Untuk mencegah arus urbanisasi Pemprov DKI Jakarta biasanya melakukan razia terhadap pendatang baru. Tapi pada lebaran 2015 Gubernur DKI Jakarta Basuki Tjahaja Purnama (Ahok) mengambil kebijakan berbeda. Ia mempersilahkan masyarakat dari daerah lain masuk ke Jakarta khususnya yang mau bekerja menjadi asisten rumah tangga. Kebijakan gubernur ini bakal mengundang lebih banyak lagi orang datang ke Jakarta dibanding tahun-tahun sebelumnya.

“Silahkan yang mau ke Jakarta, kota ini milik semua orang dan terbuka untuk siapa saja yang mau datang. Pasti banyak yang membutuhkan asisten rumah tangga di Jakarta, pastikan saja kalau mau ke sini sudah ada tempat tinggal dan pekerjaannya,” ujarnya di sela-sela Apel Operasi Ketupat Jaya 2015 di lapangan Polda Metro Jaya, Jakarta, Kamis (9/7).

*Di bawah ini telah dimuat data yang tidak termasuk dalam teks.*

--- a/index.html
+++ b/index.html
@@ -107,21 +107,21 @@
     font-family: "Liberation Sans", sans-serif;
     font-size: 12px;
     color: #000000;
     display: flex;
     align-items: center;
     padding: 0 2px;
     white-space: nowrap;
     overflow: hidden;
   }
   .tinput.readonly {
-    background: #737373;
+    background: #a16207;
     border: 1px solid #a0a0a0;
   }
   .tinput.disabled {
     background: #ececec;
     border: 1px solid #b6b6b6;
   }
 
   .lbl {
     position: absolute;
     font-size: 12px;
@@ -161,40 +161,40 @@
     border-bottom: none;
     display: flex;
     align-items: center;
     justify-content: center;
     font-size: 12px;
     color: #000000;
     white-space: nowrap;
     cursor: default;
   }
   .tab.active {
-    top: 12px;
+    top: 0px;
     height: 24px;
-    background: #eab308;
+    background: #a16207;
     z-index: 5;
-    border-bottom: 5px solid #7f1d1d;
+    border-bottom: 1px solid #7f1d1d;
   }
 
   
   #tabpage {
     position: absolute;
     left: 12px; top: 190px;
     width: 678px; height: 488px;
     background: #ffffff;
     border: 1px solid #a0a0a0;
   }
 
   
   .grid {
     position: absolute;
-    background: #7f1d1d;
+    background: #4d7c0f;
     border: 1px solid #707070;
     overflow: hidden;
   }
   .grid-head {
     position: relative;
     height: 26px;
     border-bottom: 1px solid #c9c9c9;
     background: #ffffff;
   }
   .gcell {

Ahok tidak khawatir kebijakannya ini akan meningkatkan jumlah pendatang ke Jakarta. Menurutnya, penduduk yang kian banyak akan diantisipasi dengan sarana transportasi massal sementara orang yang tidak mendapatkan pekerjaan di Jakarta pada akhirnya juga akan kembali pulang ke kampung halamannya.

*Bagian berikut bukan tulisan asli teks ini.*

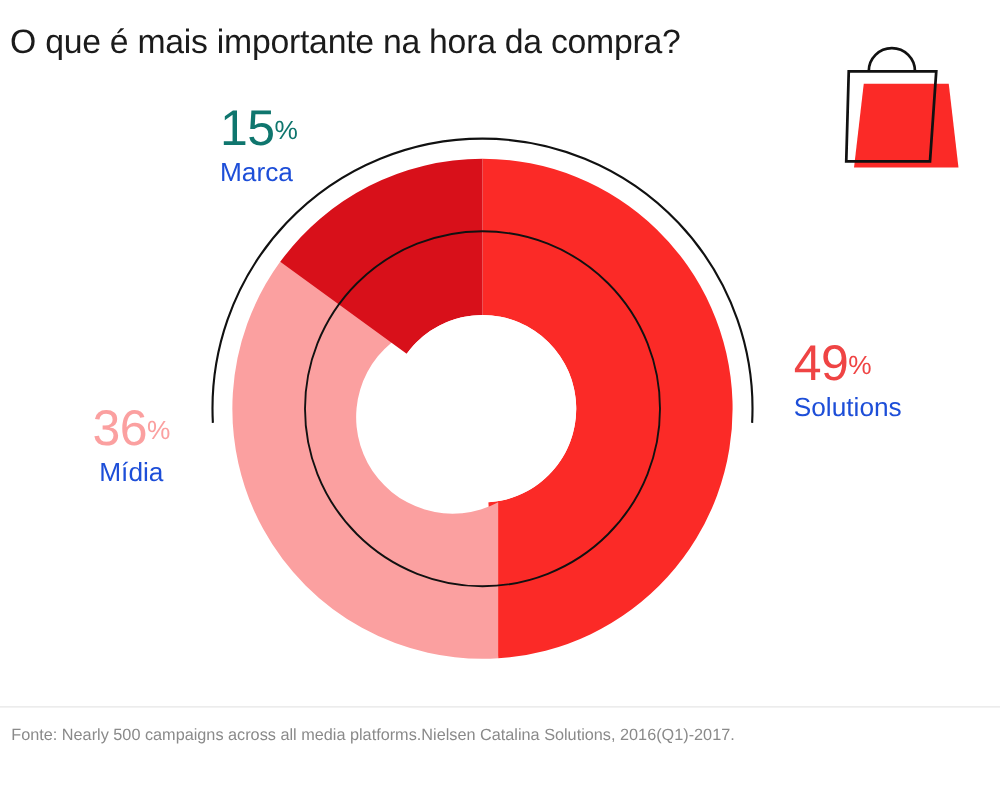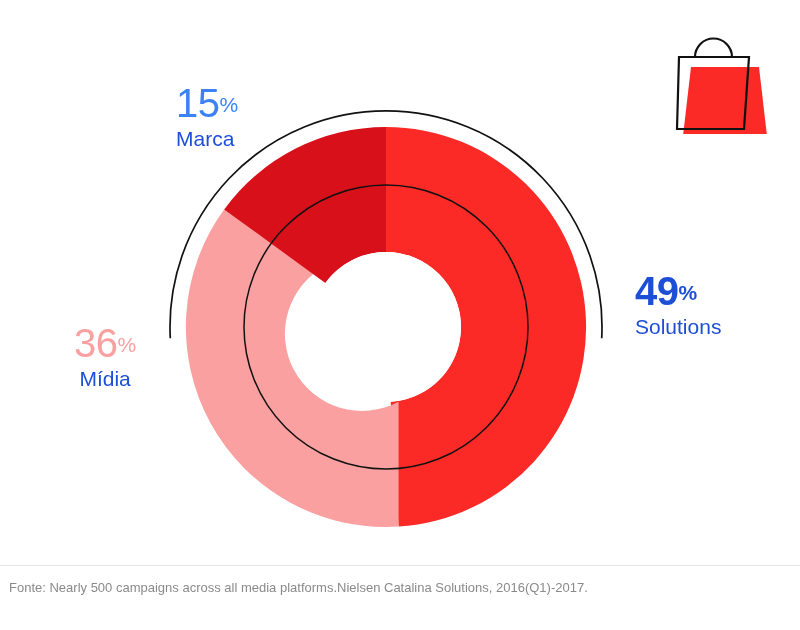--- a/index.html
+++ b/index.html
@@ -72,27 +72,27 @@
   }
   .callout .name {
     font-size: 21px;
     line-height: 26px;
     color: #1d4ed8;
     font-weight: 400;
     margin-top: 2px;
   }
 
   #callout-marca      { left: 176px; top: 82px;  }
-  #callout-marca .pct { color: #3b82f6; }
+  #callout-marca .pct { color: #0f766e; }
 
   #callout-midia      { left: 74px;  top: 322px; text-align: center; }
   #callout-midia .pct { color: #FBA0A0; }
 
   #callout-criativo      { left: 635px; top: 270px; }
-  #callout-criativo .pct { color: #1d4ed8; font-weight: bold; }
+  #callout-criativo .pct { color: #ef4444; }
 
   
   #footer-divider {
     position: absolute;
     left: 0;
     top: 565px;
     width: 800px;
     height: 1px;
     background: #e6e6e6;
   }
@@ -105,20 +105,21 @@
     color: #8a8a8a;
     font-weight: 400;
     white-space: nowrap;
   }
 </style>
 </head>
 <body>
 
 <div id="page">
 
+  <div id="page-title">O que é mais importante na hora da compra?</div>
 
   <div id="bag-icon">
     <svg width="116" height="116" viewBox="0 0 116 116" xmlns="http://www.w3.org/2000/svg">
 
       <path d="M 22 43 L 90 43 L 98 112 L 14 112 Z" transform="translate(5,6)" fill="#FB2A27"></path>
 
       <path d="M 15 39 L 85 39 L 80 111 L 13 111 Z" fill="none" stroke="#111111" stroke-width="2.2"></path>
 
       <path d="M 31 39 A 18.5 18.5 0 0 1 68 39" fill="none" stroke="#111111" stroke-width="2.2" stroke-linecap="butt"></path>
     </svg>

“Saya hanya berpesan, kalau mau datang harus punya kemampuan, tempat tinggal juga harus diutamakan jadi nggak boleh gambling. Jangan menumpang di kos-kosan atau tempat terlarang, kita tetap akan adakan operasi, kalau yang seperti ini ketahuan akan kita bongkar,” tandasnya.